Однажды подбежала к скамейке взбудораженная:
- Ты можешь посидеть полчаса? Тебе не напечет? Тут на бесплатное жилье записывают!
- Погоди, какое жилье?
- Потом, Гриша, потом!…
В этот день он решил что-то у меня выяснить:
- После моей смерти она за меня что-нибудь получит?
- Если вы поработаете еще лет двадцать…
- Понятно. Как же она сможет оплачивать съемную квартиру?
- Никак не сможет.
- Понятно…
Он начал действовать. Лилечка ничего не подозревала - он вел телефонные разговоры, когда она выходила из дому в магазин. Однако, разбираясь в счетах, она увидела, что он звонил кому-то в Москву и Володе в Германию. Каждый раз она добивалась объяснений, о чем был разговор, и он стал звонить от нас. Однажды я слышал, как он просил кого-то:
- Передайте, пожалуйста, что звонил Григорий Соломонович Векслер. Запишите номер телефона, чтобы он позвонил мне. Это Израиль.
Он сидел у нас, ожидая звонка, пока Лилечка не увела его домой. Уходя, успел сказать по секрету:
- Будет звонить один мой ученик, Леша Вихров. С ним невозможно связаться напрямую, пусть скажет, как это сделать.

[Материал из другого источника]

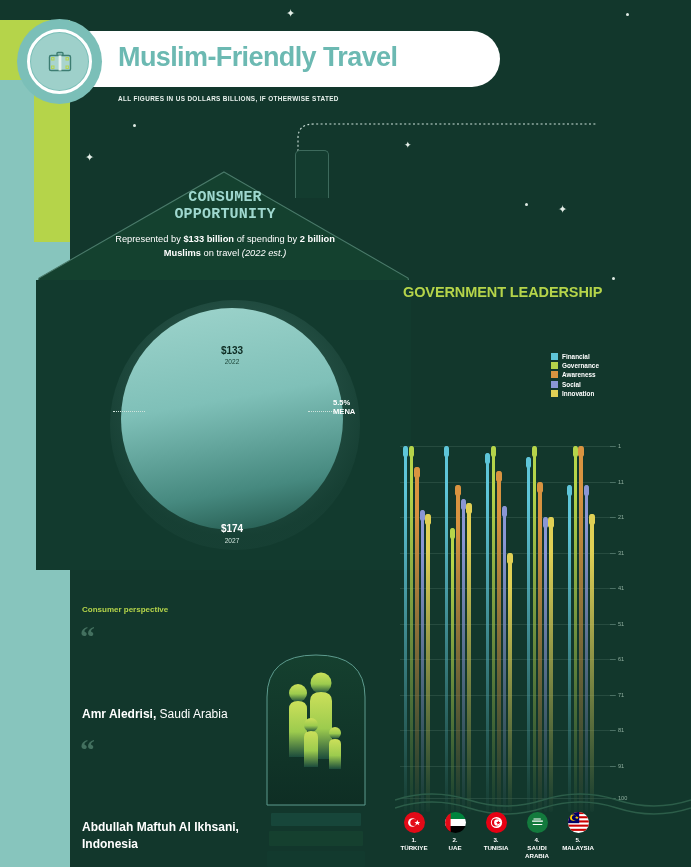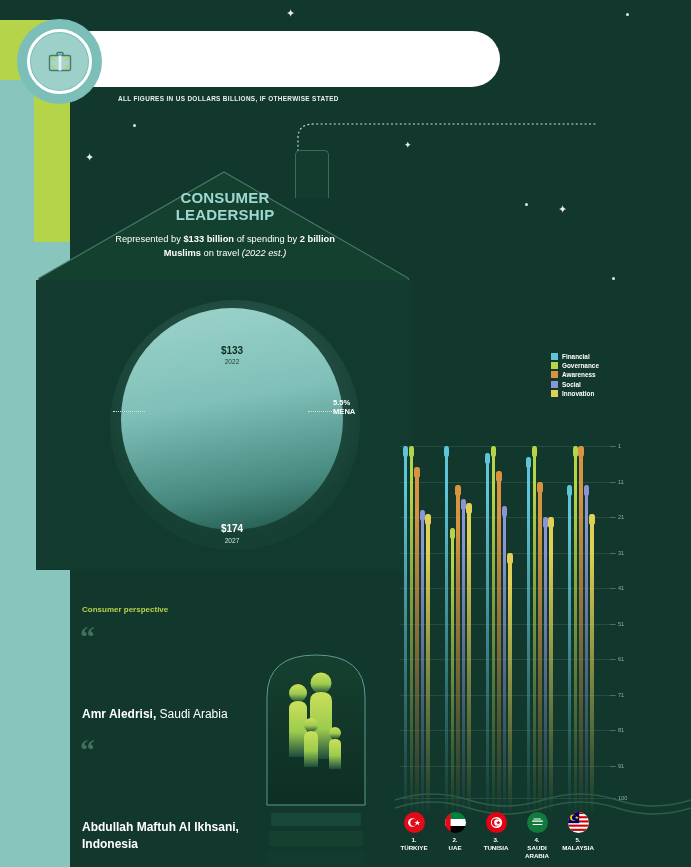--- a/index.html
+++ b/index.html
@@ -196,6 +196,7 @@
     </svg>
   </div>
   <div class="badge-ring"></div>
+  <div class="header-title">Muslim-Friendly Travel</div>
   <div class="subtitle">ALL FIGURES IN US DOLLARS BILLIONS, IF OTHERWISE STATED</div>
 
   <div class="sparkle" style="left:286px;top:8px;font-size:11px;">✦</div>

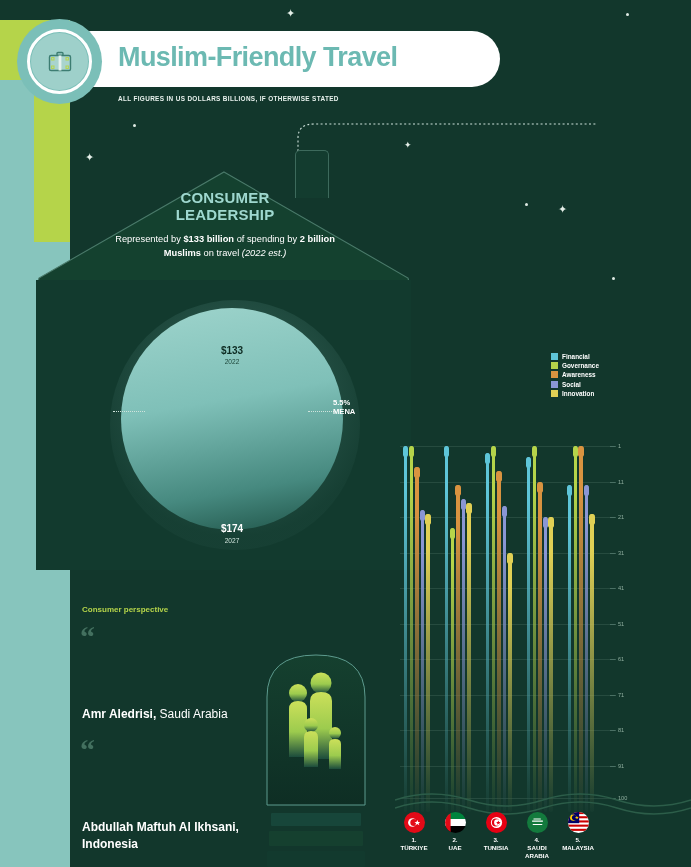--- a/index.html
+++ b/index.html
@@ -60,7 +60,7 @@
   }
   .co-title {
     position: absolute; left: 120px; top: 190px; width: 210px; text-align: center;
-    font-size: 15px; font-weight: bold; color: #9fd8cf; line-height: 1.12; letter-spacing: 0.2px;
+    font-size: 15px; font-weight: bold; color: #9fd8cf; line-height: 1.12; letter-spacing: 0.2px; font-family: Liberation Mono, monospace;
   }
   .co-sub {
     position: absolute; left: 110px; top: 232px; width: 230px; text-align: center;

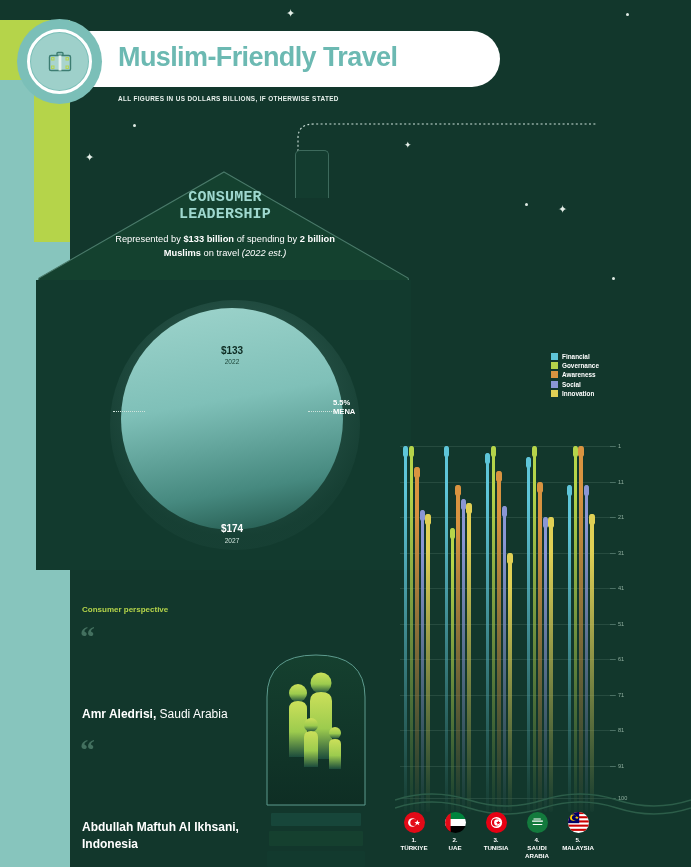--- a/index.html
+++ b/index.html
@@ -221,7 +221,7 @@
   </div>
   <div class="co-title">
     <span>CONSUMER</span><br>
-    <span>LEADERSHIP</span>
+    <span>OPPORTUNITY</span>
   </div>
   <div class="co-description co-sub"><span>Represented by </span><b>$133 billion</b><span> of spending by </span><b>2 billion Muslims</b><span> on travel </span><i>(2022 est.)</i></div>
 

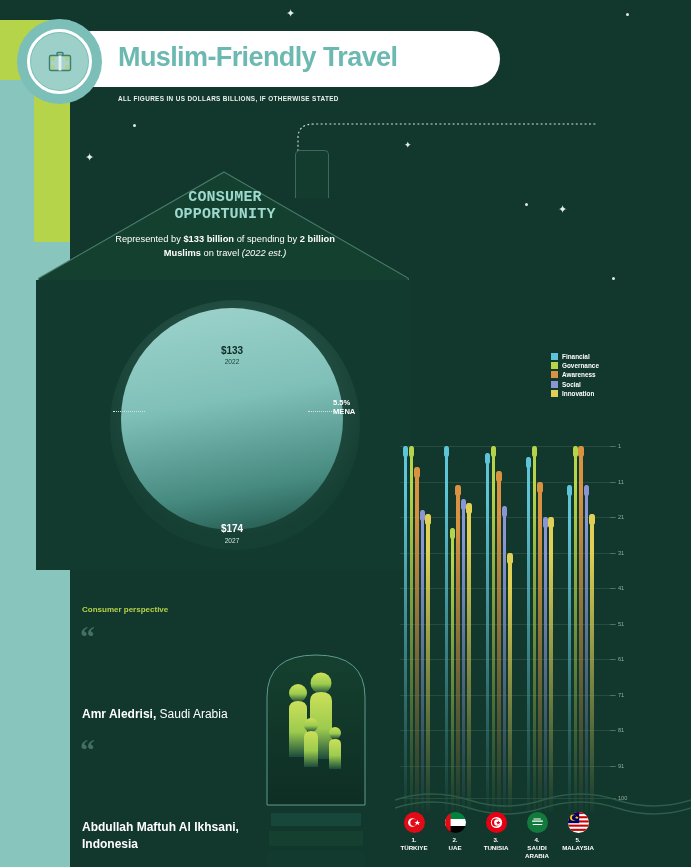--- a/index.html
+++ b/index.html
@@ -271,6 +271,7 @@
     <path d="M64,99 q0-5 6-5 q6,0 6,5 l0,25 l-12,0 Z" fill="url(#fg)"></path>
   </svg>
 
+  <div class="gl-title">GOVERNMENT LEADERSHIP</div>
 
   <div class="legend">
       <div class="legend-row">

Потом позвонила из Москвы женщина, сказала, что Алексей Абрамович Вихров хочет знать, по какому вопросу к нему обращается Векслер. Я спросил:
- Григорий Соломонович не может ему лично объяснить? Его сейчас здесь нет.
- Быстрее всего будет, если он обратится ко мне, - сказала женщина, и я записал ее имя-отчество и время, в которое она бывает у телефона.

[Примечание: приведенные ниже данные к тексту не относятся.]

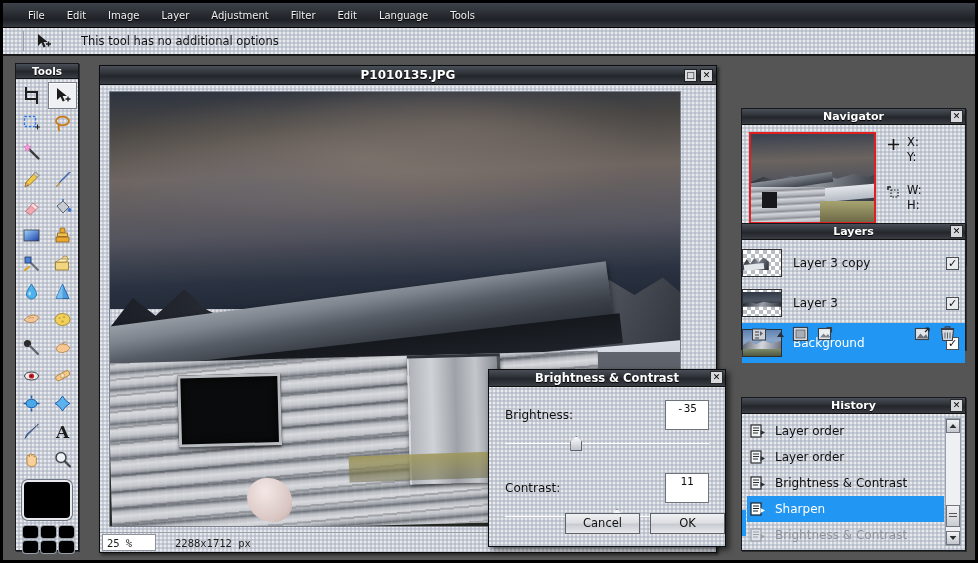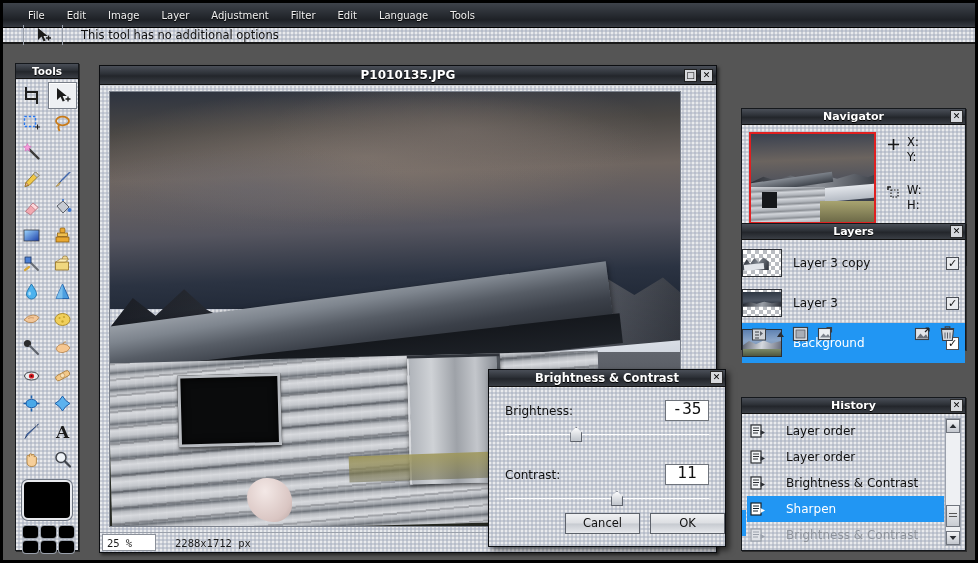--- a/index.html
+++ b/index.html
@@ -68,7 +68,7 @@
   
   #optionsbar {
     position: absolute; left: 0; top: 25px;
-    width: 972px; height: 16px;
+    width: 972px; height: 28px;
     display: flex; align-items: center;
     border-bottom: 2px solid #1a1a1a;
     padding-left: 14px;

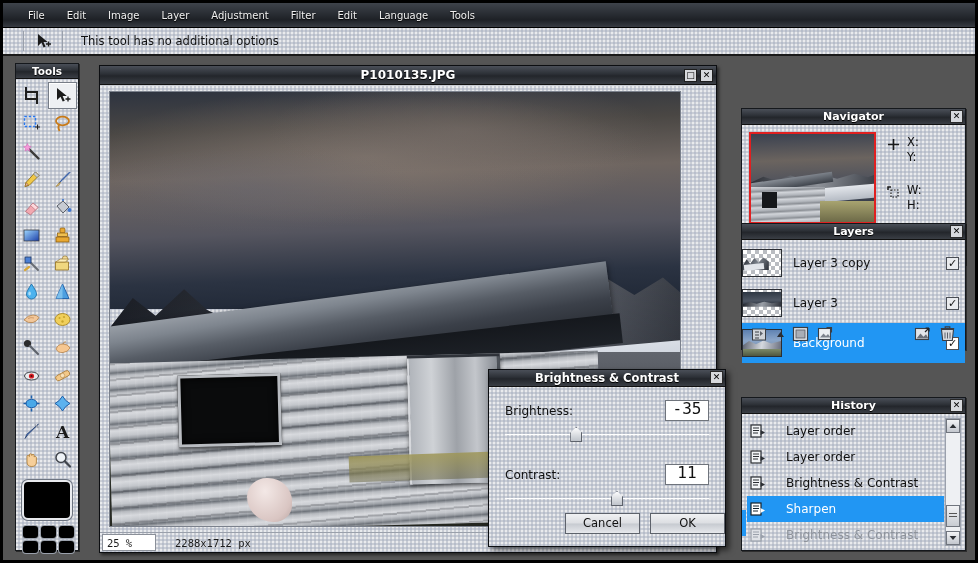--- a/index.html
+++ b/index.html
@@ -437,9 +437,9 @@
   .dlg-label { font-size: 12px; color: #111; }
   .dlg-row { display: flex; align-items: center; justify-content: space-between; }
   .dlg-input {
-    width: 44px; height: 21px;
+    width: 44px; height: 30px;
     background: #fff; border: 1px solid #6f747c;
-    font-size: 16px; text-align: center; line-height: 16px;
+    font-size: 11px; text-align: center; line-height: 16px;
     font-family: "DejaVu Sans Mono", "Liberation Mono", monospace;
     color: #111;
   }

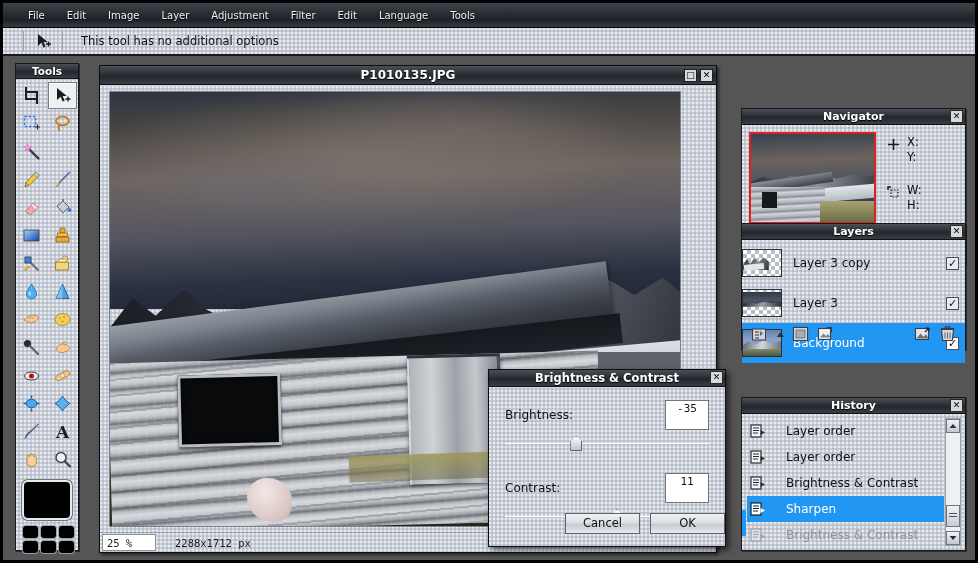--- a/index.html
+++ b/index.html
@@ -394,7 +394,7 @@
   .hist-row.selected { background: #2196f3; color: #fff; }
   .hist-row.disabled { color: #8e939b; }
   .hist-icon { width: 20px; flex: none; display:flex; align-items:center; }
-  .hist-label { margin-left: 16px; }
+  .hist-label { margin-left: 5px; }
   #history-scroll {
     position: absolute; right: 4px; top: 4px;
     width: 16px; height: 128px;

Получив от меня листок с записью, Векслер смял его, выругался и, осуществляя еще один свой план, позвонил Штильману:
- Ты давно хочешь учредить премию Векслера. Миша, я могу прожить еще десять лет. Зачем столько ждать? Левин уже умер, он был великий математик, давай учредим премию Левина. Я не стану возражать, если первую премию присудят мне, - положа руку на сердце, я ее заслужил.
Смятый им листок упал на пол. Кончив разговор со Штильманом, Векслер поднял его, разгладил, смотрел на цифры, думая о своем.
- Пять лет назад я, может быть, и мог на что-то рассчитывать. Глупостей понаделано много.
- Кто ж их не делает, - сказал я.
- Это так, да вот времени исправить уже не осталось. Леша Вихров времени не терял. Переводил его в деньги. "Гениальность там, где решаются важнейшие вопросы человечества". Что ж, вполне может быть: деньги - достаточно точная математическая модель человечества. Это структура, связь. Может быть, хоть один из моих учеников гениален.
Он не привык проигрывать. Что-то в нем изменилось. Если, проходя с ним по улице Герцля, Лилечка останавливалась перед витриной, он замечал это:
- Купи себе шляпку. Что у тебя за вид в панамке.
- Ты же говорил, мне идет.
- Очень идет, но почему бы не купить шляпку?
…Желтый дельтаплан несло к высотным гостиницам. Самолетик с рекламой "Элит" сделал вираж и потащил рекламу обратно. Вечернее солнце уже мешало смотреть в его сторону, бензин расходовался зря, фирма "Элит" несла убытки. Приближалась суббота, мы сидели за столиком под тентом, смотрели, как уходят с пляжа люди и как красиво освещены края тучи на горизонте. Векслер и Айзенштадт в наброшенных на плечи полотенцах спорили о чем-то. Около нас остановился мужичок в российской тенниске:
- Русские? Братцы, не найдется десять шекелей на автобусный билет? Восемь у меня есть…
Пока мы искали по карманам, он вытащил из своего груду желтых и серебряных монет, показал, мол, вот они, восемь шекелей, не врет.